House Republicans had been pushing for language in the bill that would have upended legalization, decriminalization, and medical marijuana. But negotiators whittled the language down to target only the most recently passed initiative, which has yet to be implemented. The omnibus spending bill must be passed by Dec. 12 to avoid a government shutdown, so even those opposed to the measure are unlikely to scuttle the bill’s passage because of the high stakes involved if the omnibus fails.
Still, there may be a loophole allowing the initiative to proceed:
The text of the bill says no funds “may be used to enact any law, rule, or regulation to legalize or otherwise reduce penalties associated” with recreational use of drugs illegal under federal law. “Some advocates I’ve spoken with aren’t so sure” the bill blocks legalization, Marijuana Majority chairman Tom Angell told The Huffington Post. “It all hinges on the definition of the word ‘enact.'” Angell explained that the question is whether Initiative 71, which voters approved in November legalizing recreational marijuana, should be considered “enacted” on Election Day, or whether “enacting” means the District Council transmitting the initiative to Congress for review, which has not yet occurred.

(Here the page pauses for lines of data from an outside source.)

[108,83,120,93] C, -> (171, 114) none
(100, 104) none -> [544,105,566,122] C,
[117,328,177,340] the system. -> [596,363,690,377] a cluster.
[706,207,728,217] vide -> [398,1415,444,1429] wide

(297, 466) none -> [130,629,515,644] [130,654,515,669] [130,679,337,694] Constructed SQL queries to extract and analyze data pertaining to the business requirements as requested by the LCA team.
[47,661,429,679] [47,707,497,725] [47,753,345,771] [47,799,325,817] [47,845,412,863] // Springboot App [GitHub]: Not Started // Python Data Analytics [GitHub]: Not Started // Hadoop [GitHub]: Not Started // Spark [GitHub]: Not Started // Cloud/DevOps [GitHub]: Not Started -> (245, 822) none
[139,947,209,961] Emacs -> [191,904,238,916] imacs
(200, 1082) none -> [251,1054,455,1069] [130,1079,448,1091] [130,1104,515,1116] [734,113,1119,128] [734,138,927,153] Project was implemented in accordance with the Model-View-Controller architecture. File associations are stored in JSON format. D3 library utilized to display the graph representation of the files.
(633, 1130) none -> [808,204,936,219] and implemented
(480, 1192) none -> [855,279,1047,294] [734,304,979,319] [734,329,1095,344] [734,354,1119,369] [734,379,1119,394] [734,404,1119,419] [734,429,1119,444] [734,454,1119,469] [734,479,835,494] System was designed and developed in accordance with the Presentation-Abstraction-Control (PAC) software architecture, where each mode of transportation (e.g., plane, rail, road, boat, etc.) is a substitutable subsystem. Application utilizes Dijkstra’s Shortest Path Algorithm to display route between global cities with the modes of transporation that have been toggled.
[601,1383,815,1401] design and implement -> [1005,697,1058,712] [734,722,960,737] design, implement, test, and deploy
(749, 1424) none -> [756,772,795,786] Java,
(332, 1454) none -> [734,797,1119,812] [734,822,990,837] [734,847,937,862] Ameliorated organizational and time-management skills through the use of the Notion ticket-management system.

“I’ve heard good arguments on either side,” Angell said, “and I think it’s up in the air now, especially since press reports from earlier on Tuesday quoted unnamed congressional staffers as saying the bill would allow D.C. to move forward with legalization. Ultimately, it may take a court case to decide what ‘enact’ means.”
As a constitutional matter, the Congress can set policies for the District of Columbia, but this is an awful move. No vote on marijuana reform, just override the voter-approved measure by inserting language into a gigantic spending bill. Isn’t it interesting that such tactics never seem to be used to downsize the federal government and reduce its powers? Why not zero out the budget for the DEA or the Export-Import Bank?
“How’s that going to play politically?” Allahpundit asks:
Well, per last month’s exit polls, a majority of voters nationally favor legalizing marijuana — but that majority has dropped seven points, from 58 percent to 51 percent, since last year. Maybe the 2013 number is an outlier or maybe, as more states vote to legalize, voters think the shift is happening too fast. Only 31 percent of self-identified conservatives support legalization, so the GOP should be fine with its older, more right-wing base, even if that means irritating libertarians and younger adults. As for Washingtonians, they can still enjoy the drug publicly for now provided they can get their hands on it, which, if you’re unwilling to buy from a gang member, isn’t easy to do: If I’m not mistaken, the nearest state where sales are legal is Colorado, some 1,500 miles away.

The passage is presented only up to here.